Orang yang bekerja di perusahaan apakah otomatis menjadi orang pragmatis? Tidak begitu pula. Mahasiswa yang baru saja lulus, bisa punya prinsip untuk tidak bekerja di tempat-tempat tertentu. Sebagai contoh, dia tidak akan mendaftar untuk bekerja di perusahaan rokok dan anak-anak perusahaannya, jaringan supermarket yang menjual minuman keras, perusahaan keuangan berbasis bunga semacam bank, asuransi, pegadaian, perusahaan yang melarang menikah selama beberapa tahun, atau perusahaan yang melarang karyawatinya berjilbab.
Kebanyakan mahasiswa pragmatis, saking pragmatis, mau mendaftar apa saja. Ia tidak peduli perusahaan apa saja, asalkan diterima. Bahkan tak jarang ia pun mencurangi lembar jawaban tes, misalnya masih mengerjakan bagian sebelumnya padahal tes melarang kembali ke soal bagian sebelumnya. Ketika ia bersikap seperti ini, lalu dia diterima, dan berpikir pasrah, maka ia akan terus menyesali hari-harinya selama bekerja dan selalu mengharap datangnya libur, dan ingin cepat-cepat mengakhiri kontrak kerja.

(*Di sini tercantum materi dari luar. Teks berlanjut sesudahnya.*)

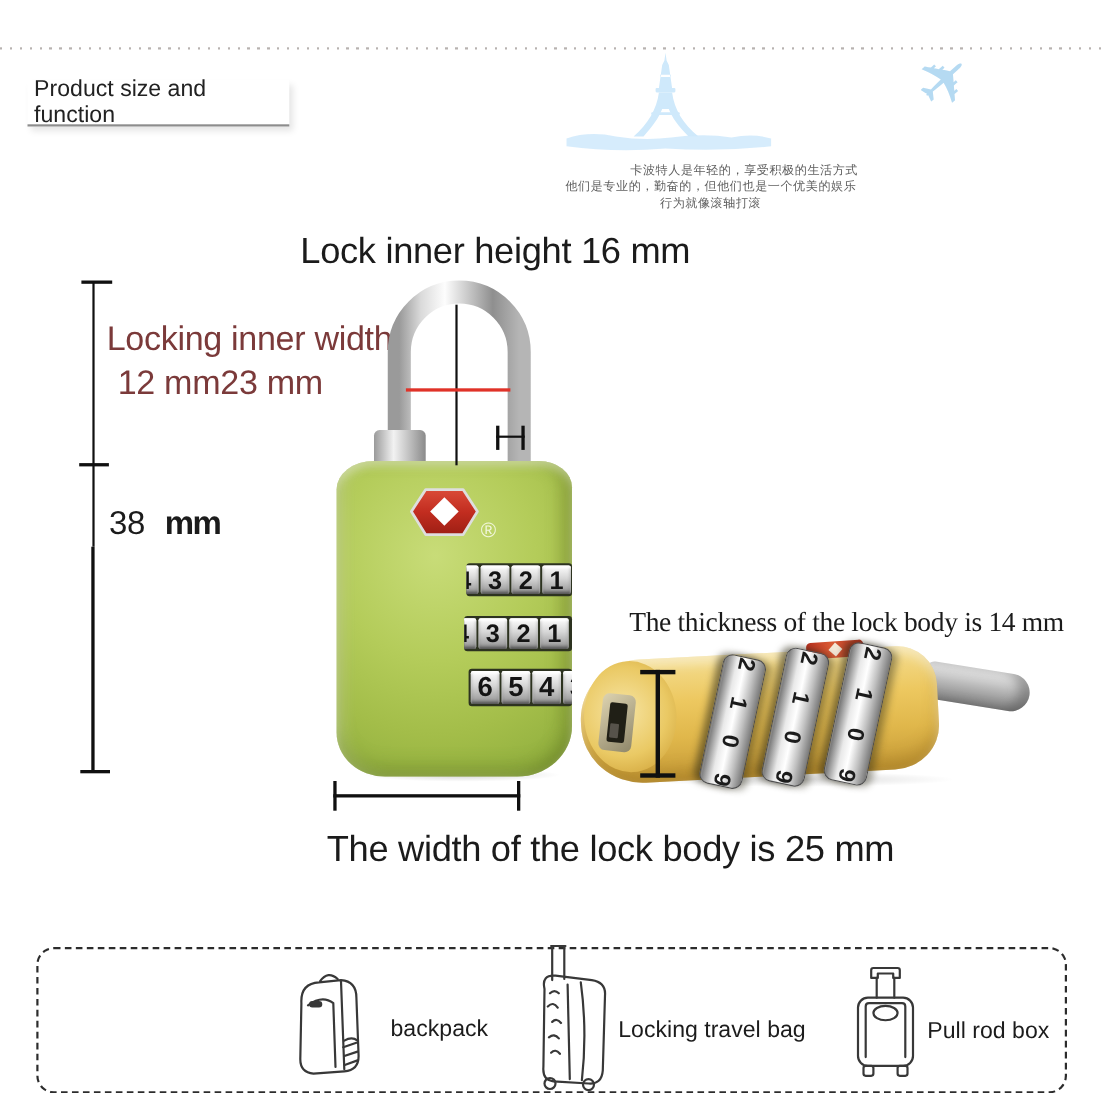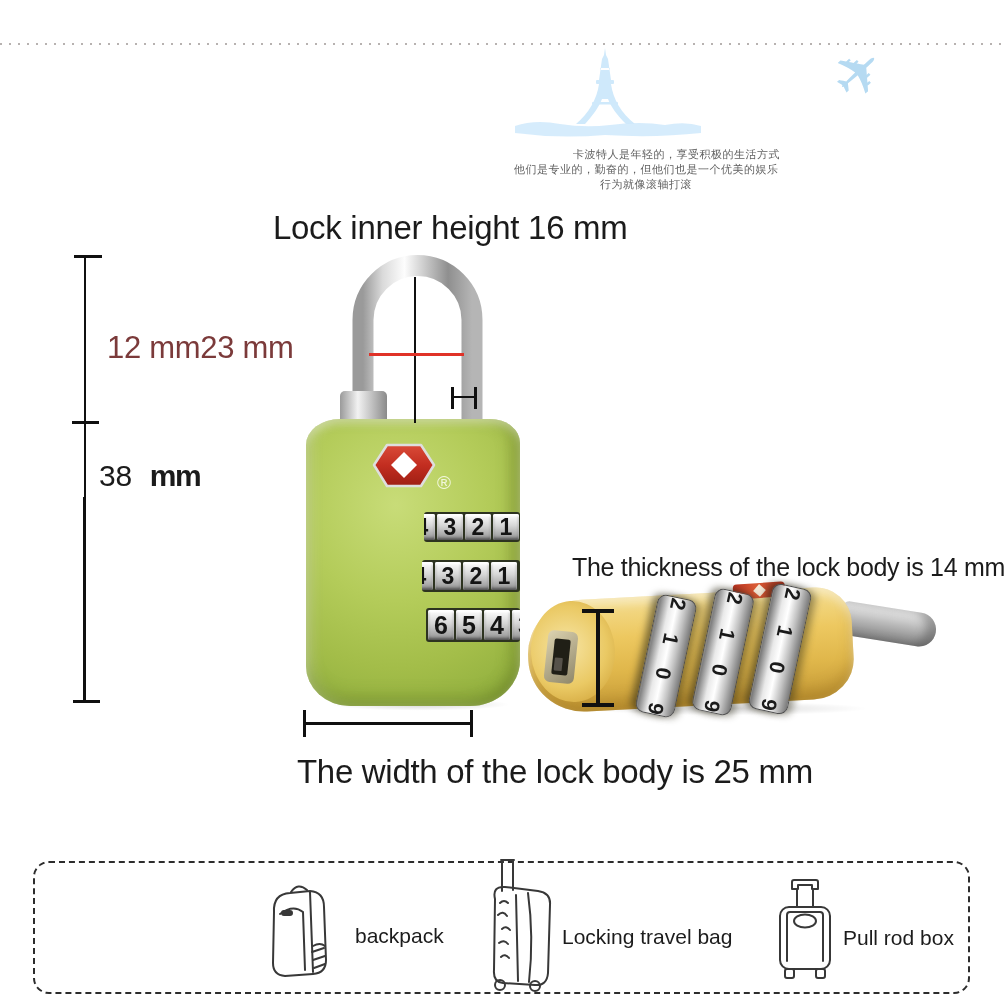"Product size and function" div.badge { html: none -> <div> <span>Product size and function</span> </div> }
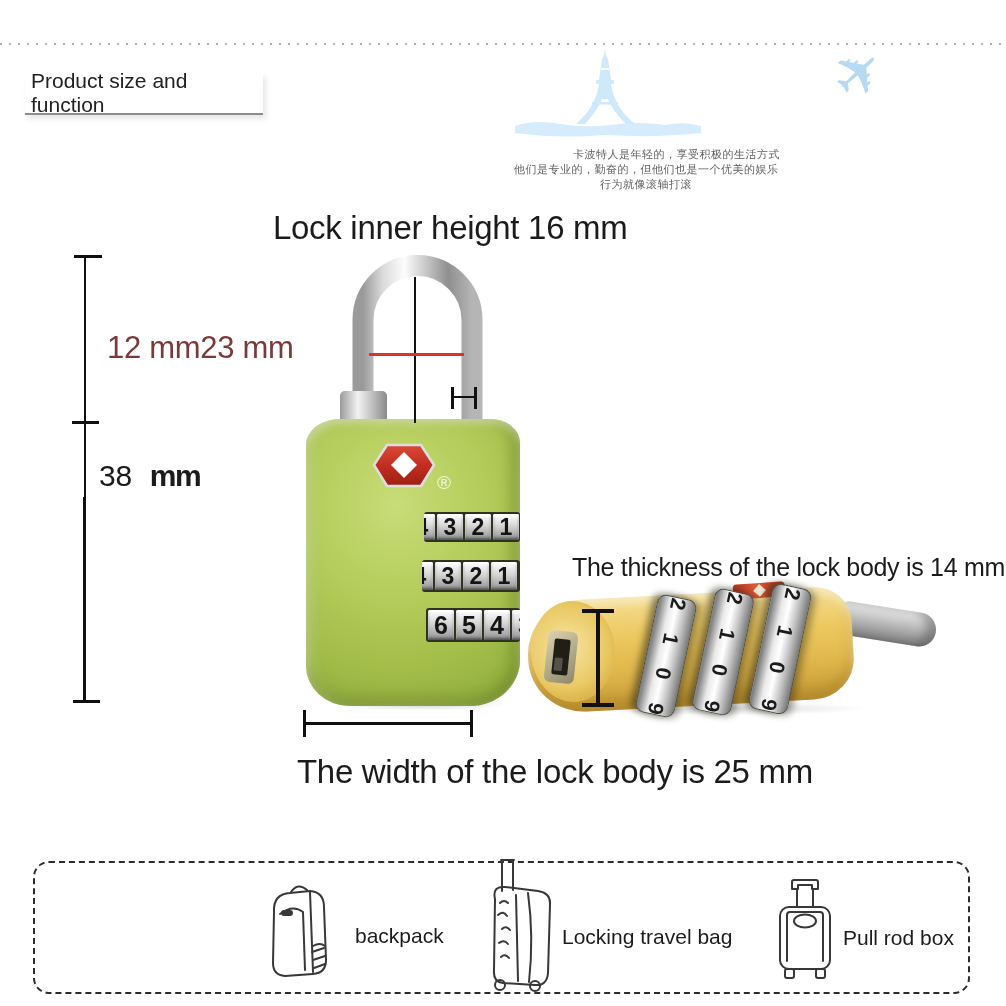"Locking inner width" div.txt { html: none -> <div>Locking inner width</div> }
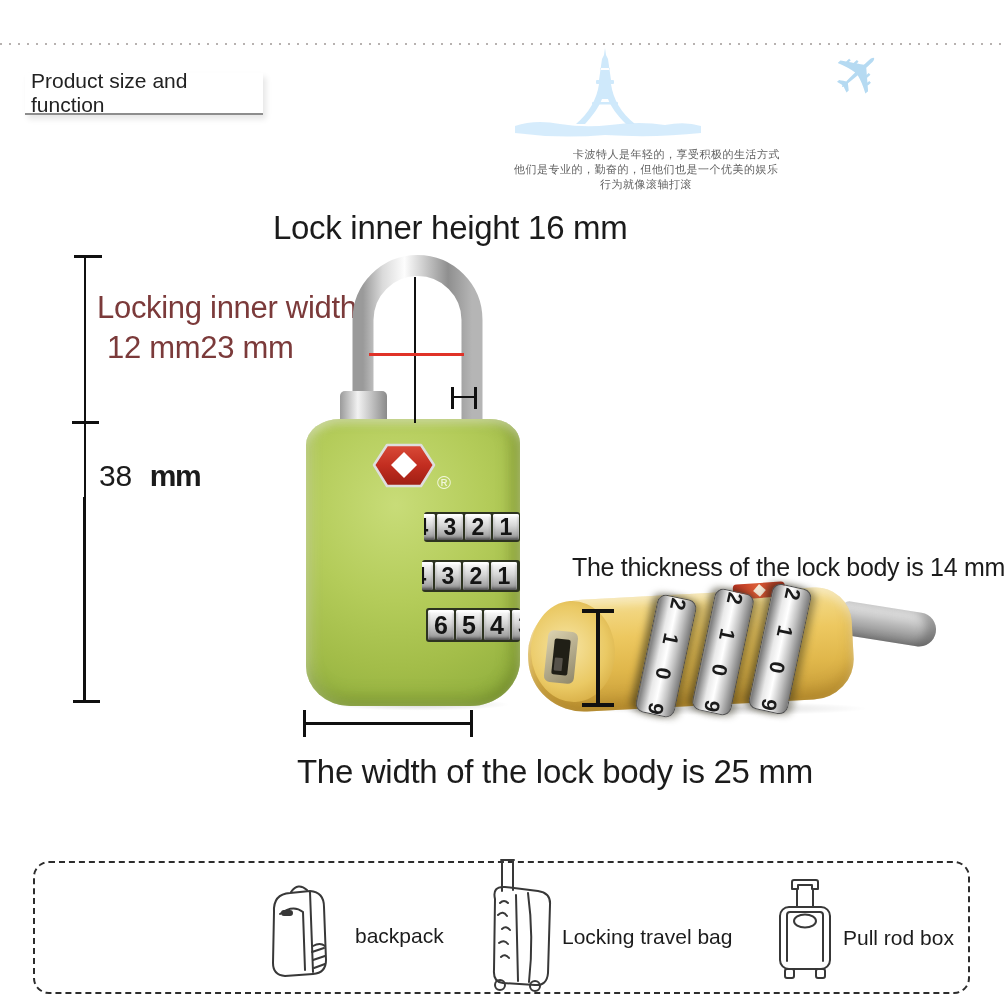"The thickness of the lock" .t-thickness { font-family: none -> Liberation Serif, serif }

Oleh karena itu, sebelum memutuskan bekerja di mana, ada baiknya mencari lowongan dan informasi, serta berbagai tips dari website. Di zaman yang seba canggih ini rasanya tidak sulit menemukan beragam informasi termasuk informasi mengenai lowongan pekerjaan. Bahkan ada beberapa website yang menyediakan jasa konsultasi untuk calon pelamar.
Namun tentu saja dari sekian banyak website, harus dilihat dulu kredibilitasnya

Apapun sikap yang dipilih, sebaiknya tetap punya prinsip. Jika manusia tidak punya prinsip dan mau praktis-praktis saja, maka tentu saja ia hanya akan jadi seonggok boneka yang hidupnya dikendalikan orang lain, dia akan terus menerus mengambil keputusan praktis yang menguntungkan dirinya dalam jangka pendek. Akan tetapi, lihatlah beberapa tahun ke depan, ia akan memikirkan makna hakikat hidup. Sebab ia selama ini hidup tanpa jiwa.

Akhir kata, ada kutipan yang bagus sekali: Jika kamu tidak mempertahankan sesuatu, maka kamu akan kehilangan segalanya (Malcolm X). Jika tidak punya prinsip sama sekali, dan rela menjadi ekstrim pragmatis, maka justru sikap seperti itu akan menjatuhkan di masa depan.